Work request: Write the records below out in full, character for character, with no pictures.

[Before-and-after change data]
____

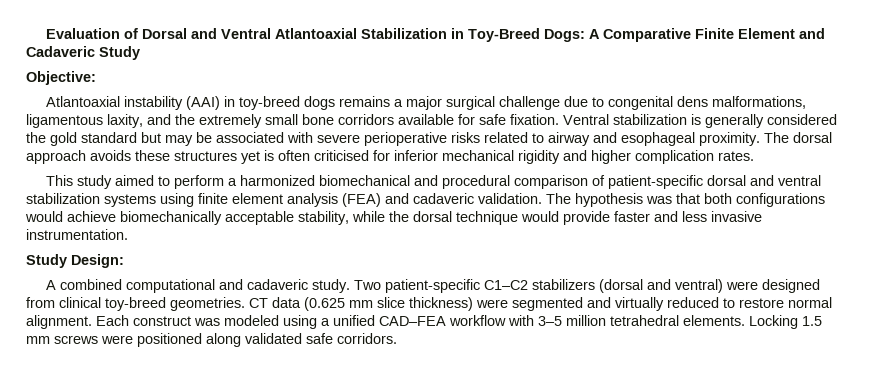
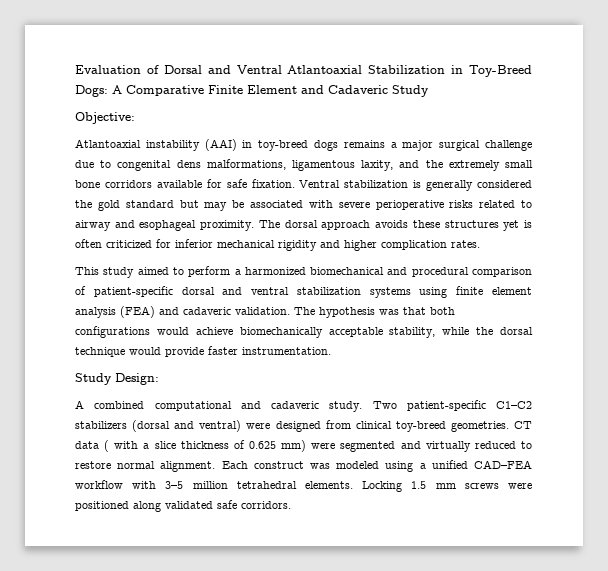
- The dorsal approach avoids these structures yet is often criticised for inferior mechanical rigidity and higher complication rates.
+ The dorsal approach avoids these structures yet is often criticized for inferior mechanical rigidity and higher complication rates.
- The hypothesis was that both configurations would achieve biomechanically acceptable stability, while the dorsal technique would provide faster and less invasive instrumentation.
+ The hypothesis was that both configurations would achieve biomechanically acceptable stability, while the dorsal technique would provide faster instrumentation.
- CT data (0.625 mm slice thickness) were segmented and virtually reduced to restore normal alignment.
+ CT data ( with a slice thickness of 0.625 mm) were segmented and virtually reduced to restore normal alignment.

____

Output for this exercise:
- The dorsal approach avoids these structures yet is often criticised for inferior mechanical rigidity and higher complication rates.
+ The dorsal approach avoids these structures yet is often criticized for inferior mechanical rigidity and higher complication rates.
- The hypothesis was that both configurations would achieve biomechanically acceptable stability, while the dorsal technique would provide faster and less invasive instrumentation.
+ The hypothesis was that both configurations would achieve biomechanically acceptable stability, while the dorsal technique would provide faster instrumentation.
- CT data (0.625 mm slice thickness) were segmented and virtually reduced to restore normal alignment.
+ CT data ( with a slice thickness of 0.625 mm) were segmented and virtually reduced to restore normal alignment.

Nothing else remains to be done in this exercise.